| Recorded data |

*** Block opens ***

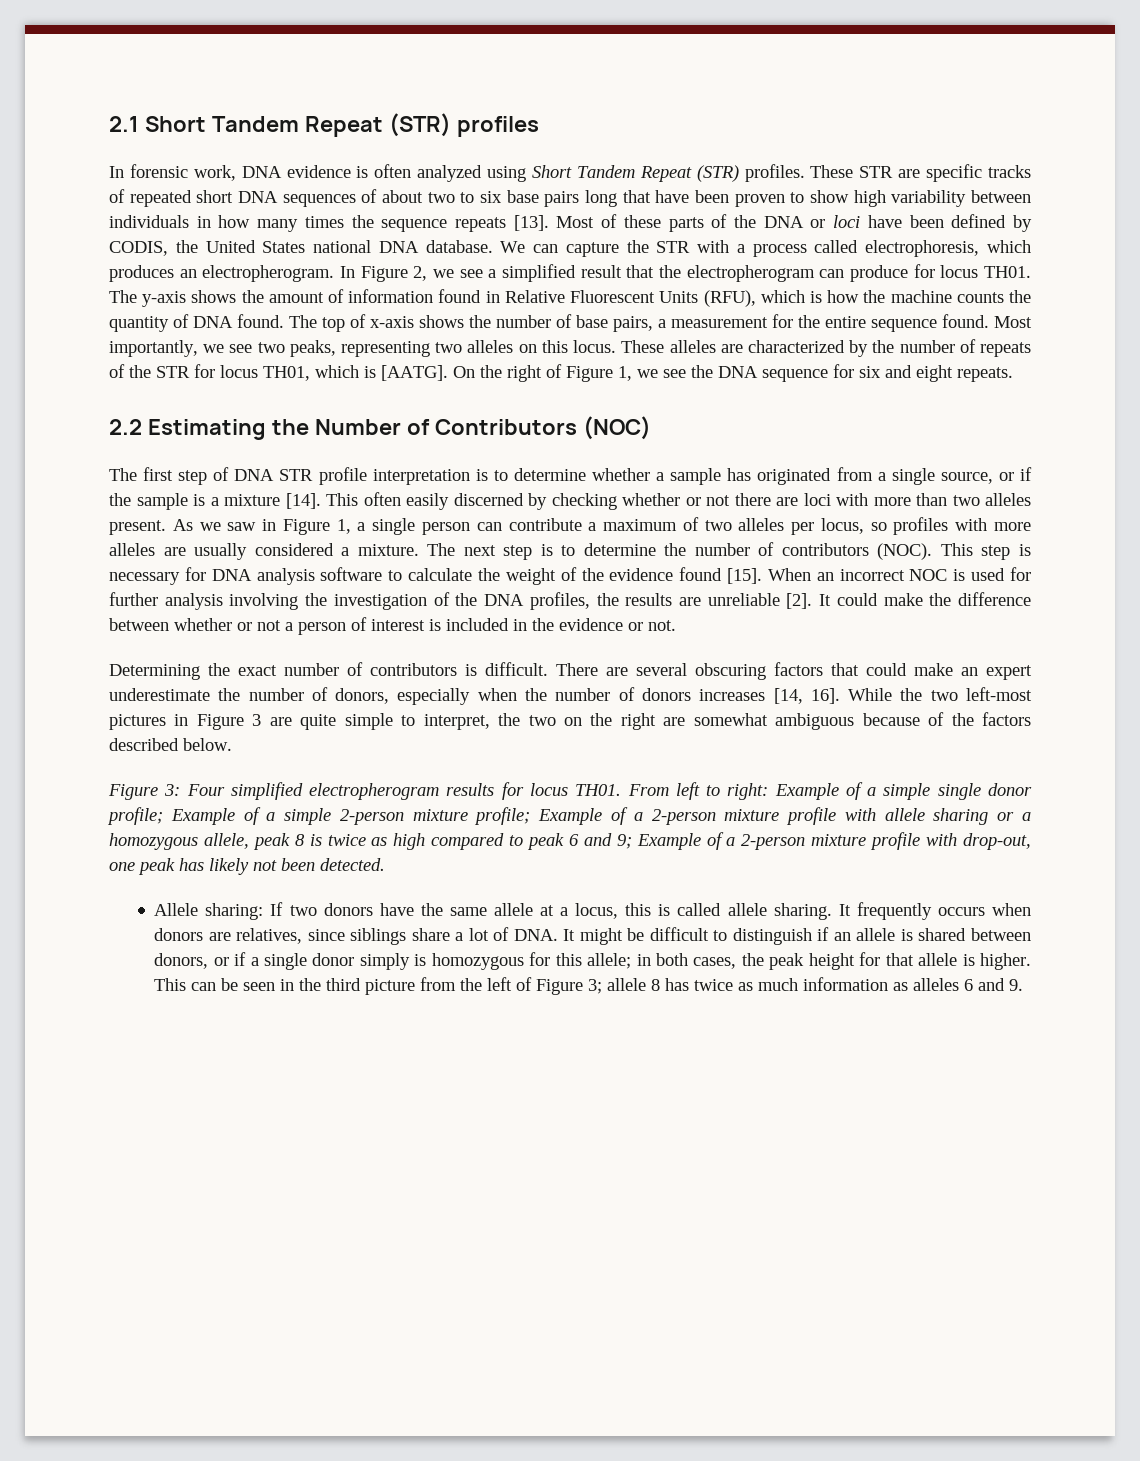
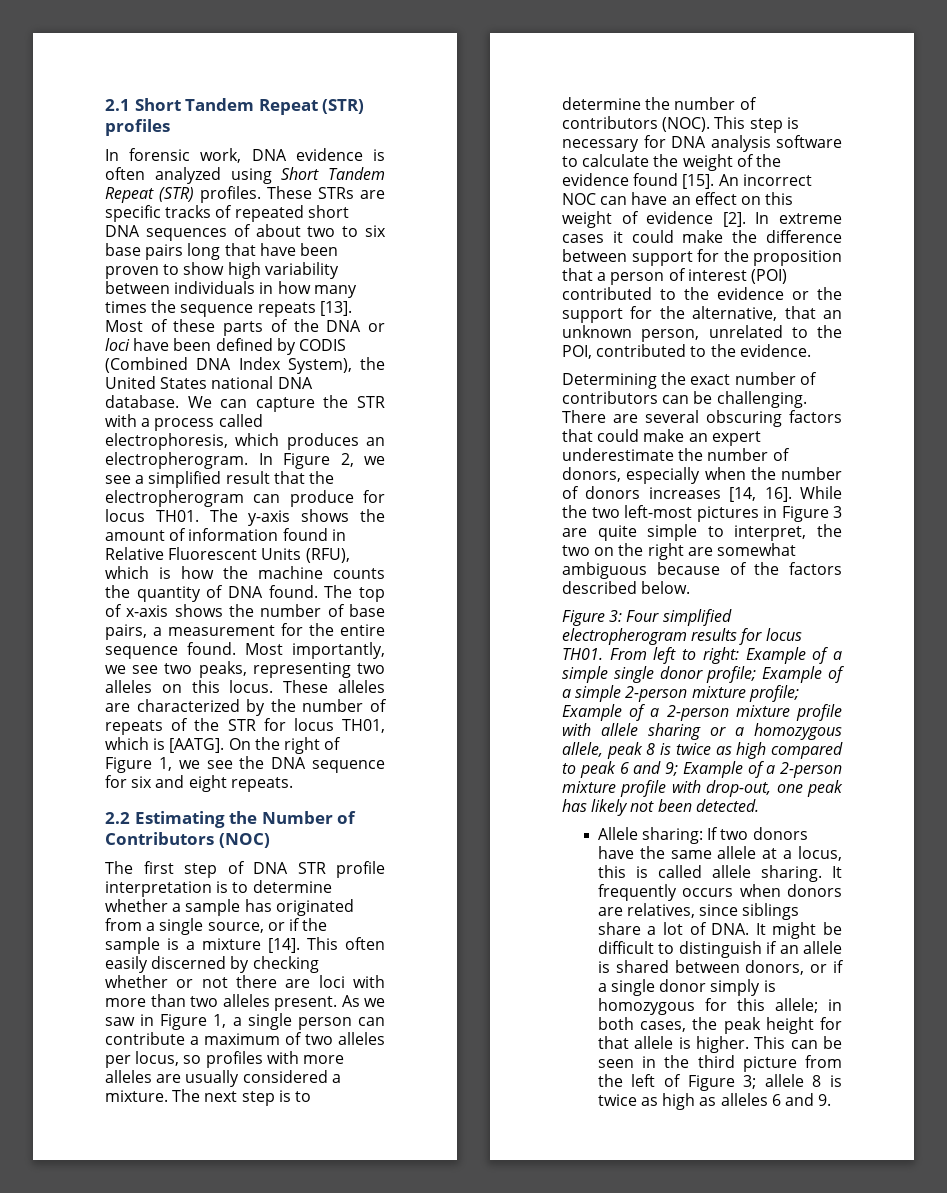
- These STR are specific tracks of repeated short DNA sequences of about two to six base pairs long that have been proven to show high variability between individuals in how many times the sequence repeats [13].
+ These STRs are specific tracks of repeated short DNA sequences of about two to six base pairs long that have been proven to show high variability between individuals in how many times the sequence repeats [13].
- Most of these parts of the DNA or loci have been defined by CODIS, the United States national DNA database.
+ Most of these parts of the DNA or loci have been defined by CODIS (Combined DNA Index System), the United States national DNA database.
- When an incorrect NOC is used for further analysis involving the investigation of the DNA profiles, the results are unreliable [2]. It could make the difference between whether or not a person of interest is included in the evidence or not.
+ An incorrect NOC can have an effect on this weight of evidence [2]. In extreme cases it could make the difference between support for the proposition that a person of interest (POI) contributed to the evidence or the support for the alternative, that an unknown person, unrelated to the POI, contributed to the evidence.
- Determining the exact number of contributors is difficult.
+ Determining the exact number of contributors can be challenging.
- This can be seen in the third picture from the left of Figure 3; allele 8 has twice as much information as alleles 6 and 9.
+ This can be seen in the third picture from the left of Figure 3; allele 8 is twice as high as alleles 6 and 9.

*** Block closes ***

| Requirement |
Return, word for word, the lines of the data above from the line with "System), the United States national DNA database." through the line with "- When an incorrect", inclusive.

| Exercise solution |
+ Most of these parts of the DNA or loci have been defined by CODIS (Combined DNA Index System), the United States national DNA database.
- When an incorrect NOC is used for further analysis involving the investigation of the DNA profiles, the results are unreliable [2]. It could make the difference between whether or not a person of interest is included in the evidence or not.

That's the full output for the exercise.